-- EXERCISE DETAILS --
Restate all of the following data exactly, keeping any images out of the copy.

Data extracted from a collection

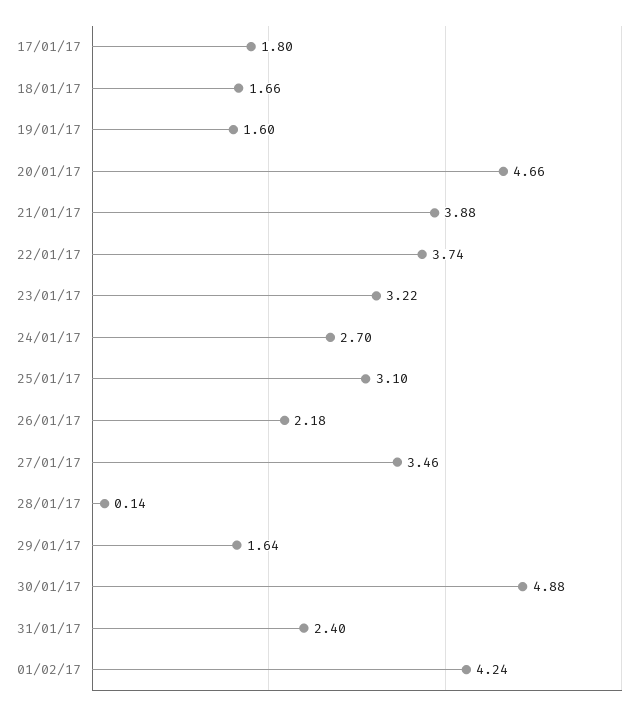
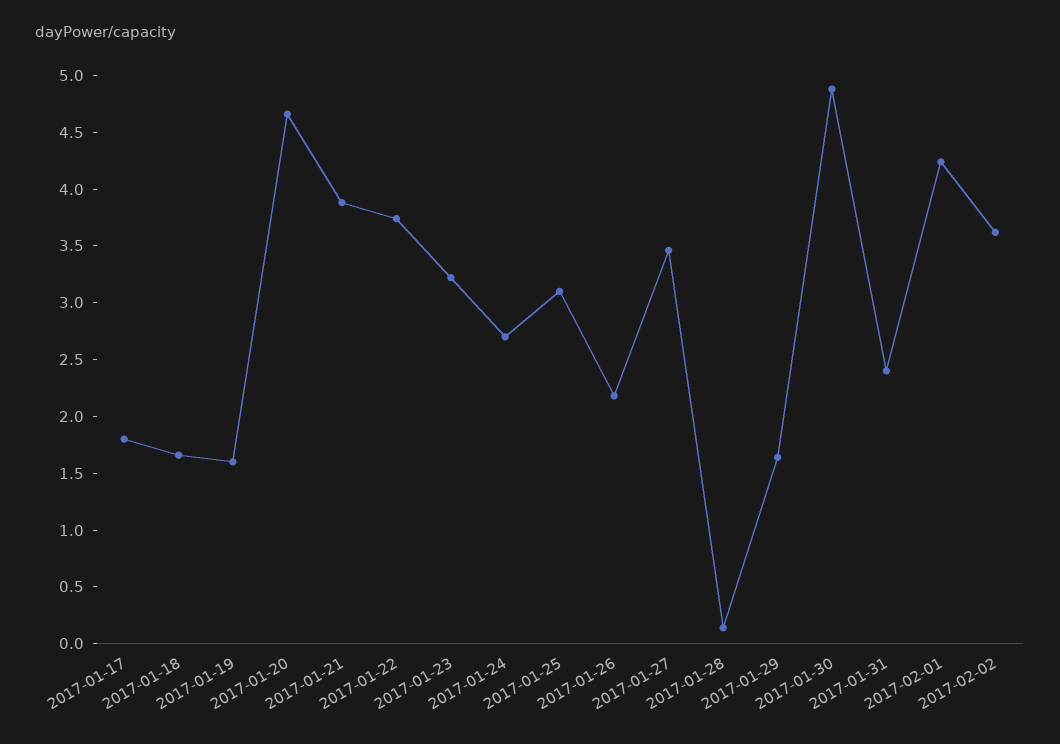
2017-02-02: none -> 3.6

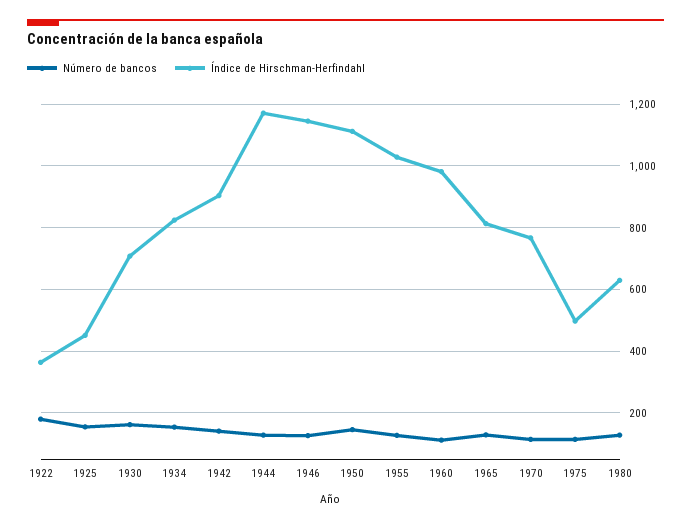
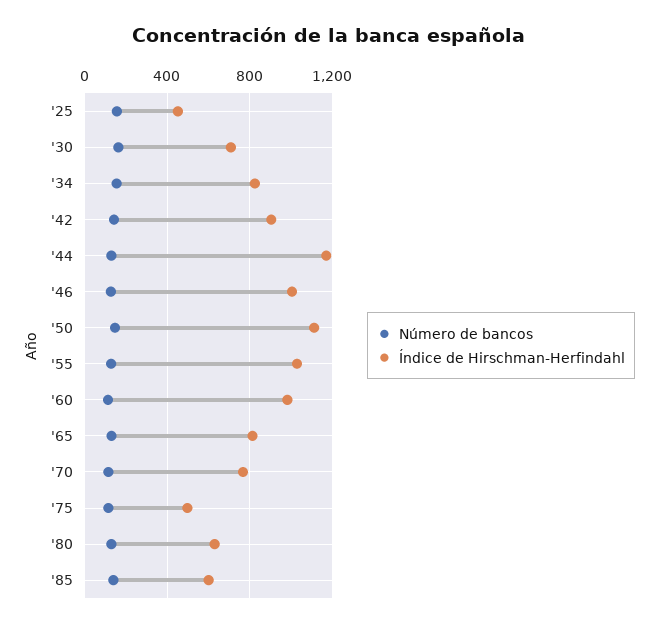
Número de bancos, 1922: 180 -> none
Índice de Hirschman-Herfindahl, 1922: 360 -> none
Índice de Hirschman-Herfindahl, 1946: 1140 -> 1000
Número de bancos, '85: none -> 150
Índice de Hirschman-Herfindahl, '85: none -> 600

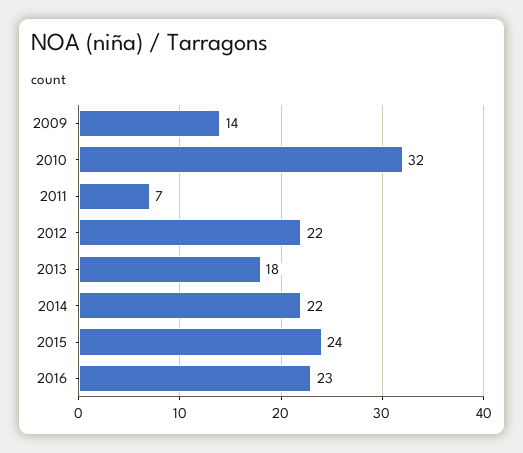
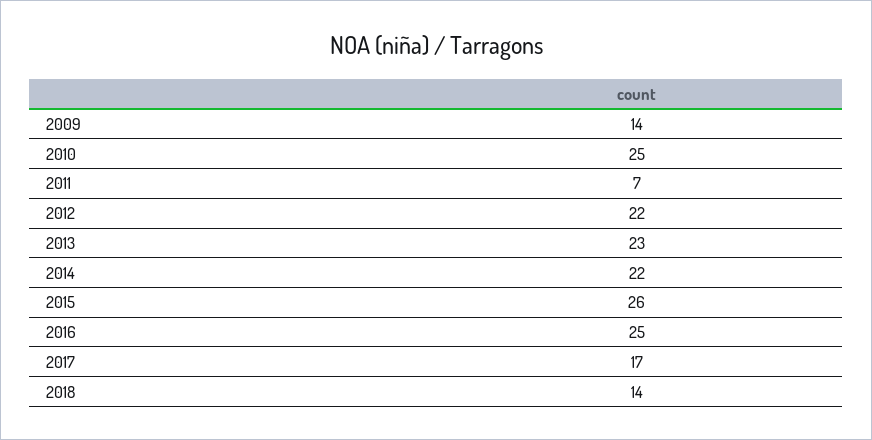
2010: 32 -> 25
2013: 18 -> 23
2015: 24 -> 26
2016: 23 -> 25
2017: none -> 17
2018: none -> 14

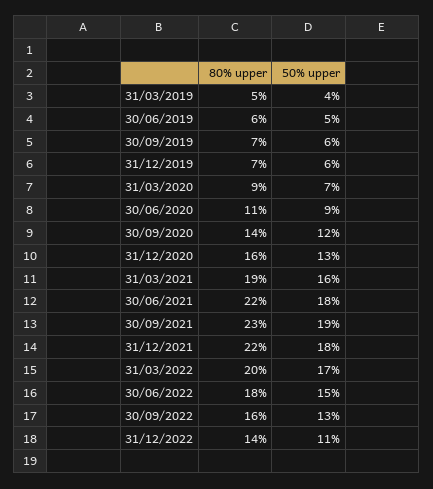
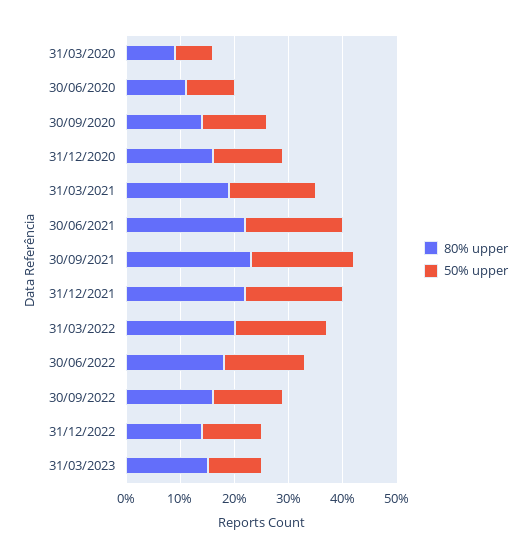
80% upper, 31/03/2019: 5 -> none
50% upper, 31/03/2019: 4 -> none
80% upper, 30/06/2019: 6 -> none
50% upper, 30/06/2019: 5 -> none
80% upper, 30/09/2019: 7 -> none
50% upper, 30/09/2019: 6 -> none
80% upper, 31/12/2019: 7 -> none
50% upper, 31/12/2019: 6 -> none
80% upper, 31/03/2023: none -> 15
50% upper, 31/03/2023: none -> 10

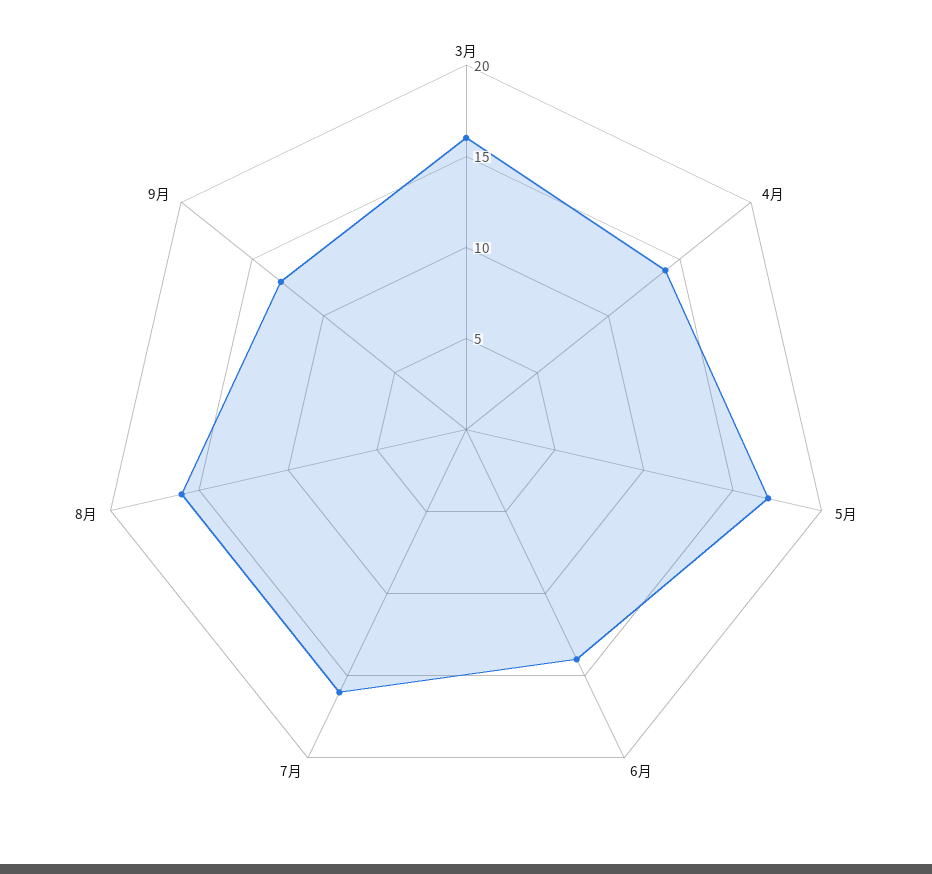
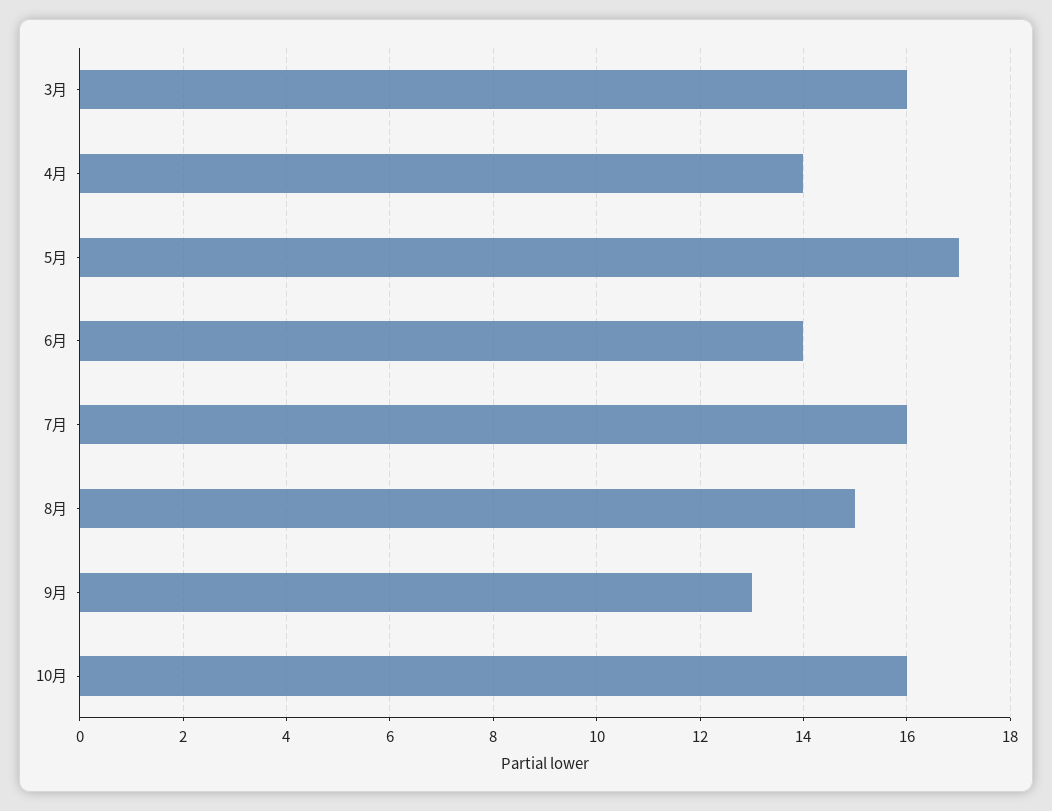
8月: 16 -> 15
10月: none -> 16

-- RESULT OF THE TASK --
2017-02-02: none -> 3.6

Número de bancos, 1922: 180 -> none
Índice de Hirschman-Herfindahl, 1922: 360 -> none
Índice de Hirschman-Herfindahl, 1946: 1140 -> 1000
Número de bancos, '85: none -> 150
Índice de Hirschman-Herfindahl, '85: none -> 600

2010: 32 -> 25
2013: 18 -> 23
2015: 24 -> 26
2016: 23 -> 25
2017: none -> 17
2018: none -> 14

80% upper, 31/03/2019: 5 -> none
50% upper, 31/03/2019: 4 -> none
80% upper, 30/06/2019: 6 -> none
50% upper, 30/06/2019: 5 -> none
80% upper, 30/09/2019: 7 -> none
50% upper, 30/09/2019: 6 -> none
80% upper, 31/12/2019: 7 -> none
50% upper, 31/12/2019: 6 -> none
80% upper, 31/03/2023: none -> 15
50% upper, 31/03/2023: none -> 10

8月: 16 -> 15
10月: none -> 16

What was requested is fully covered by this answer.